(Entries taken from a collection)

#####

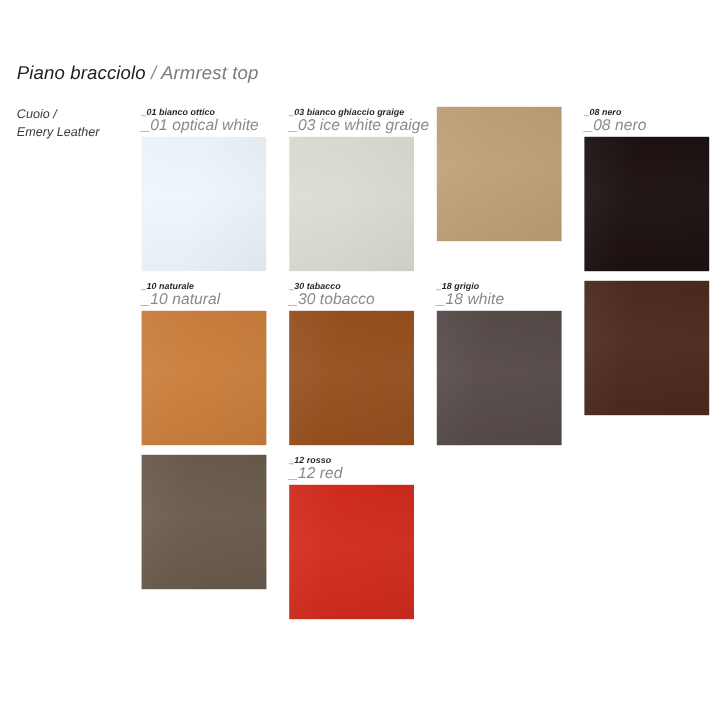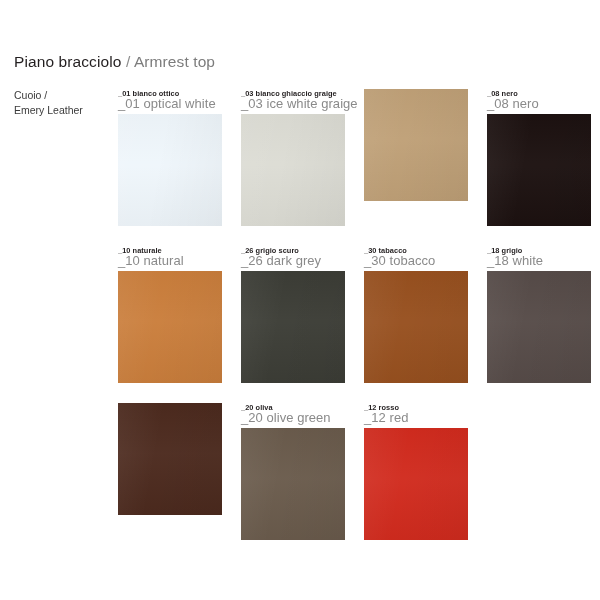"Piano bracciolo / Armrest top" .sheet { font-style: none -> italic }
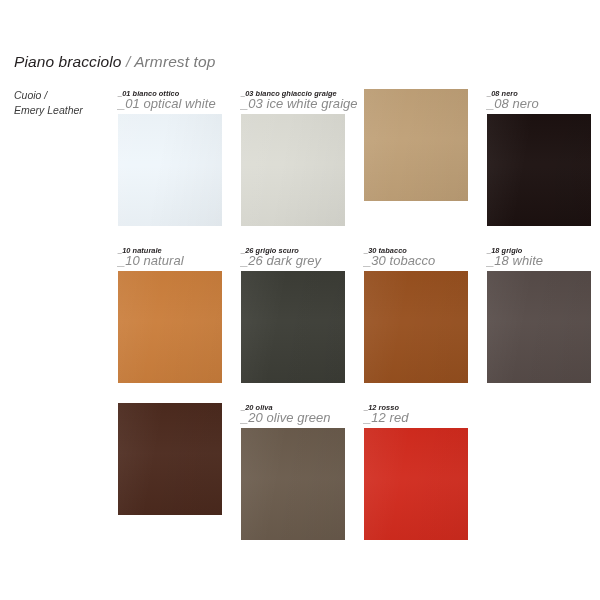"_01 bianco ottico" .swatch-cell { margin-bottom: 20px -> 8px }
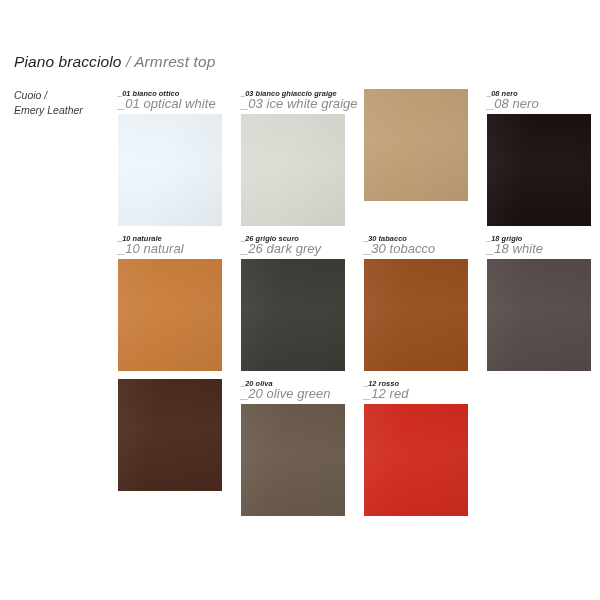"_26 grigio scuro" div.swatch-cell { html: <div> <div> <span>_26 grigio scuro</span> <span>_26 dark grey</span> </div> <div></div> </div> -> none }
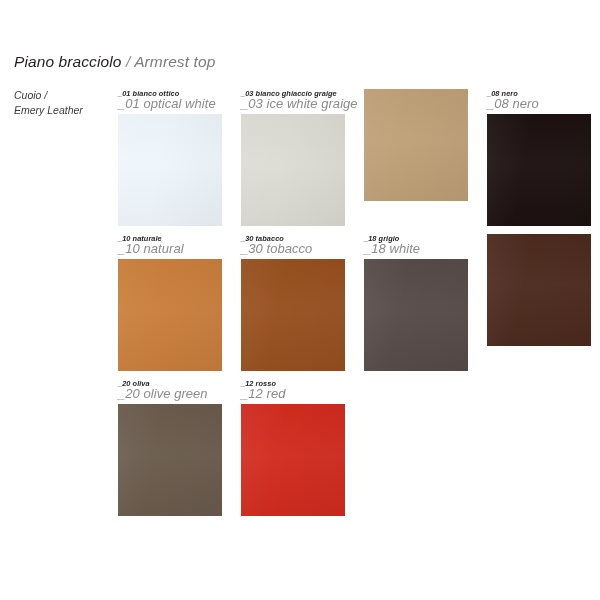"_20 oliva" div.swatch-labels { html: <div> <span>_20 oliva</span> <span>_20 olive green</span> </div> -> none }
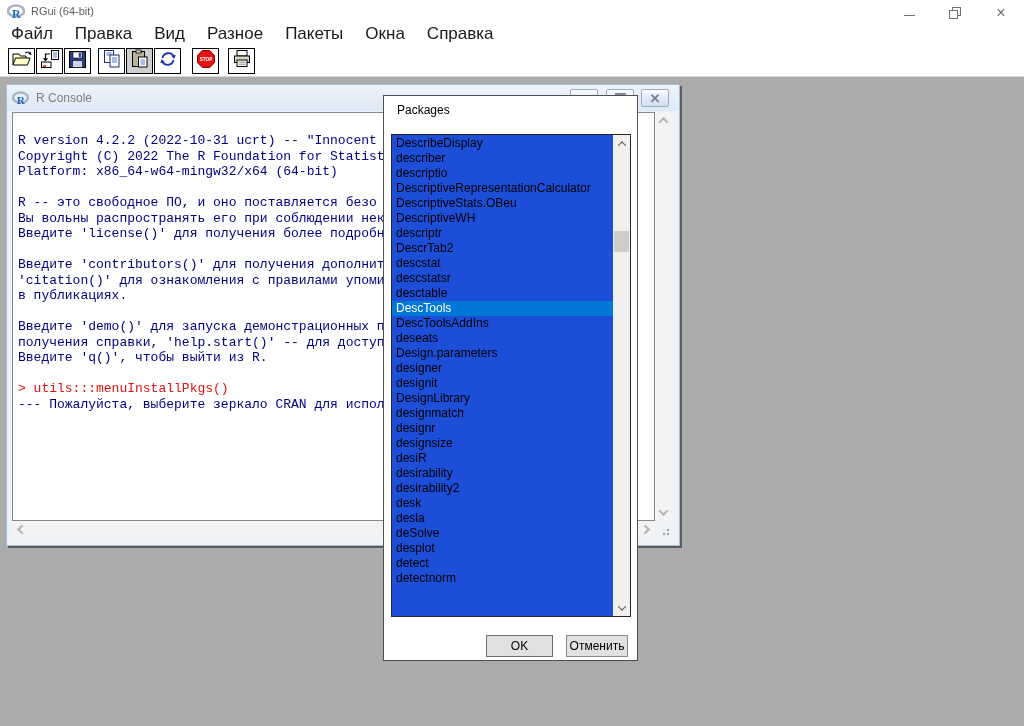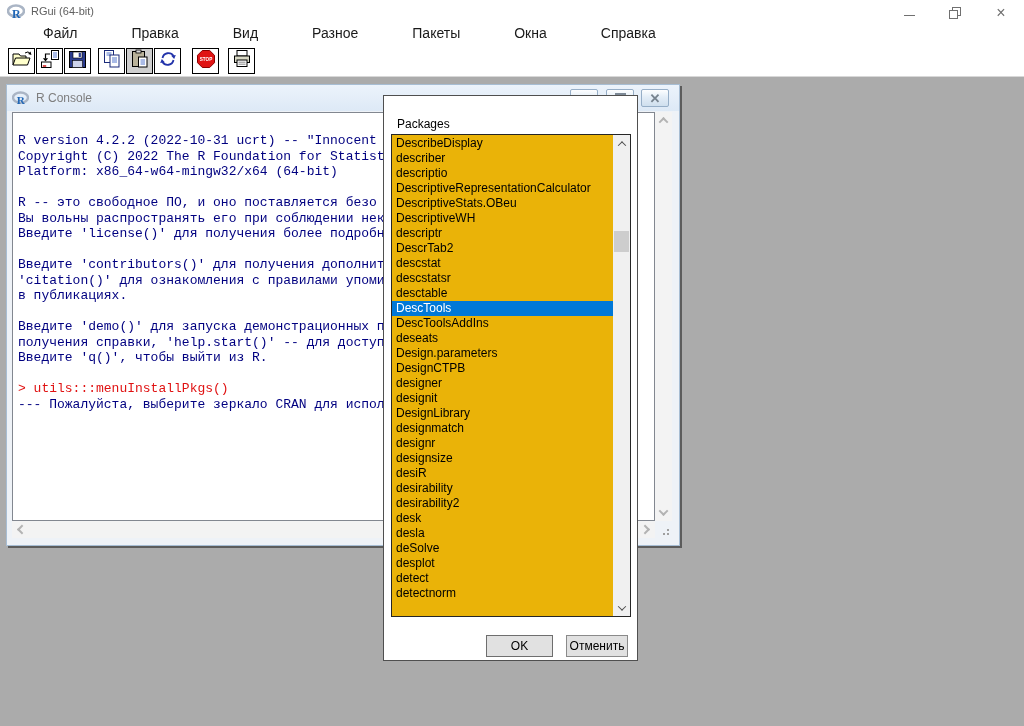"Файл" .menu-item { font-size: 14px -> 17px; margin-left: 32px -> none }
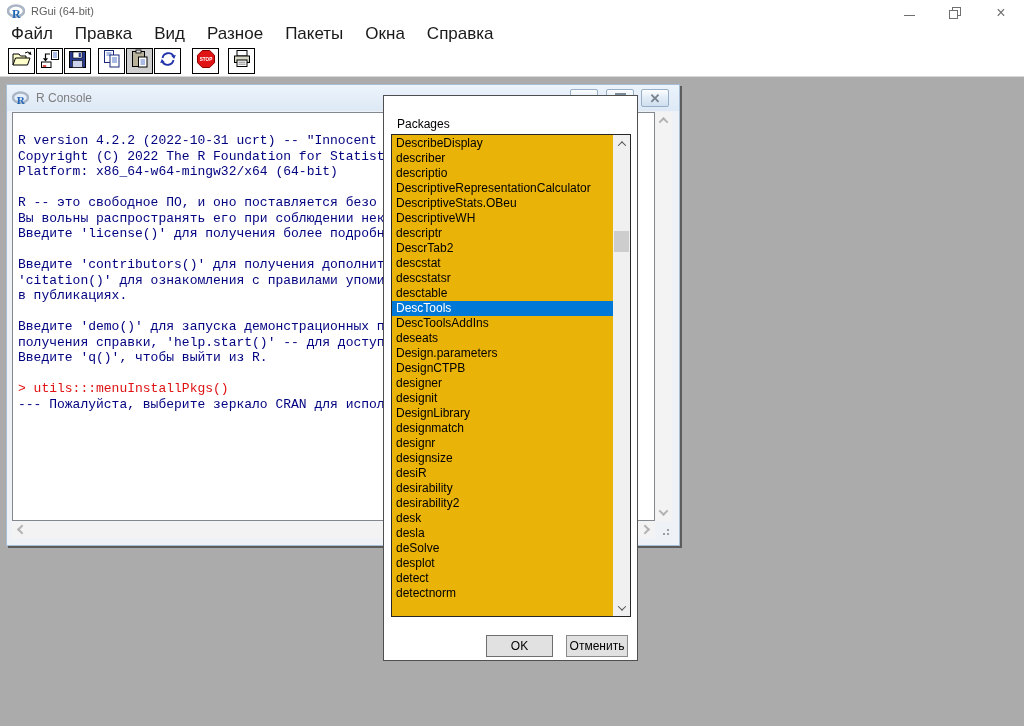"Packages" .dialog-title { top: 21px -> 7px }
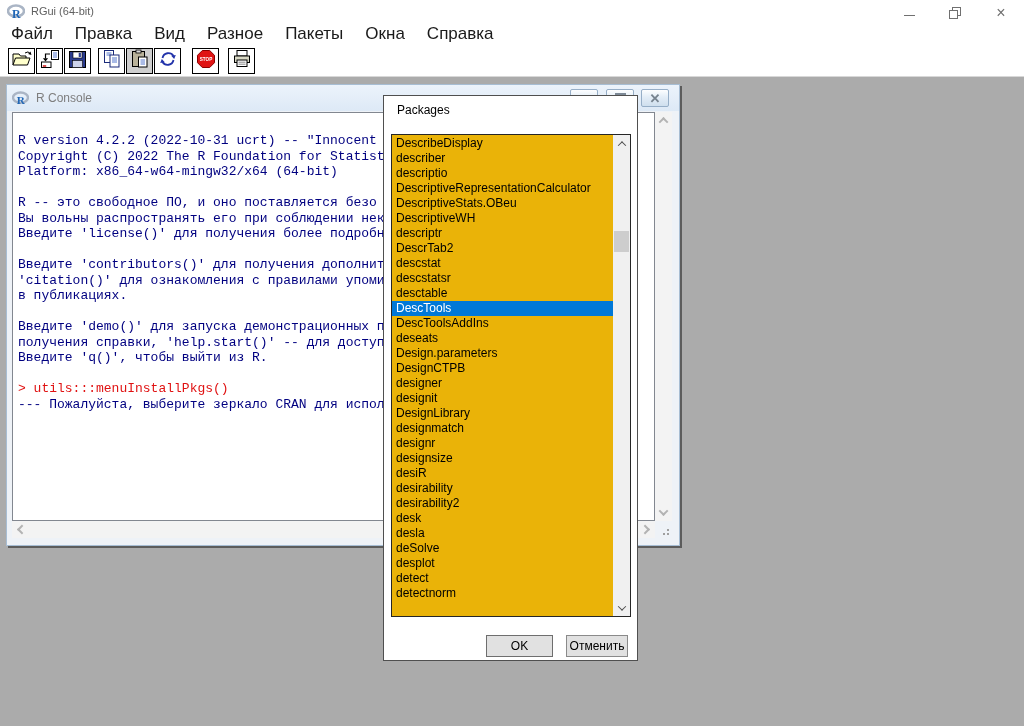"DescribeDisplay" .pkg-list { background: #eab308 -> #1d4ed8 }
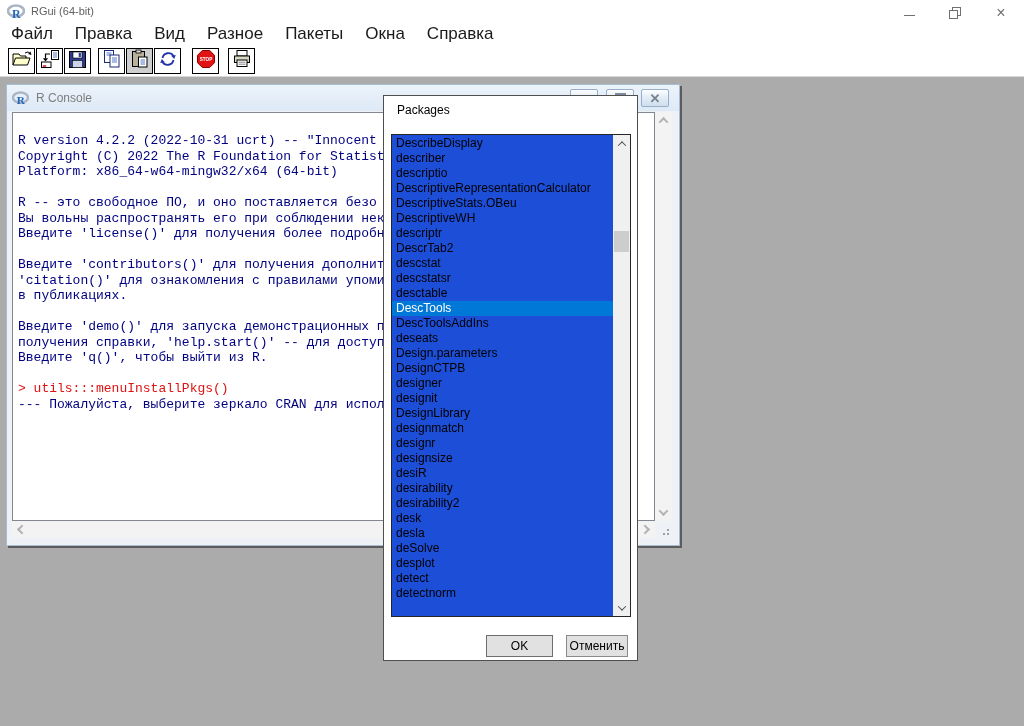"DesignCTPB" div.pkg-item { html: <div>DesignCTPB</div> -> none }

#####

Starting at the line that contains "background: #eab308 ->", return every line through the end of the records above exactly as written, and return no pictures.

"DescribeDisplay" .pkg-list { background: #eab308 -> #1d4ed8 }
"DesignCTPB" div.pkg-item { html: <div>DesignCTPB</div> -> none }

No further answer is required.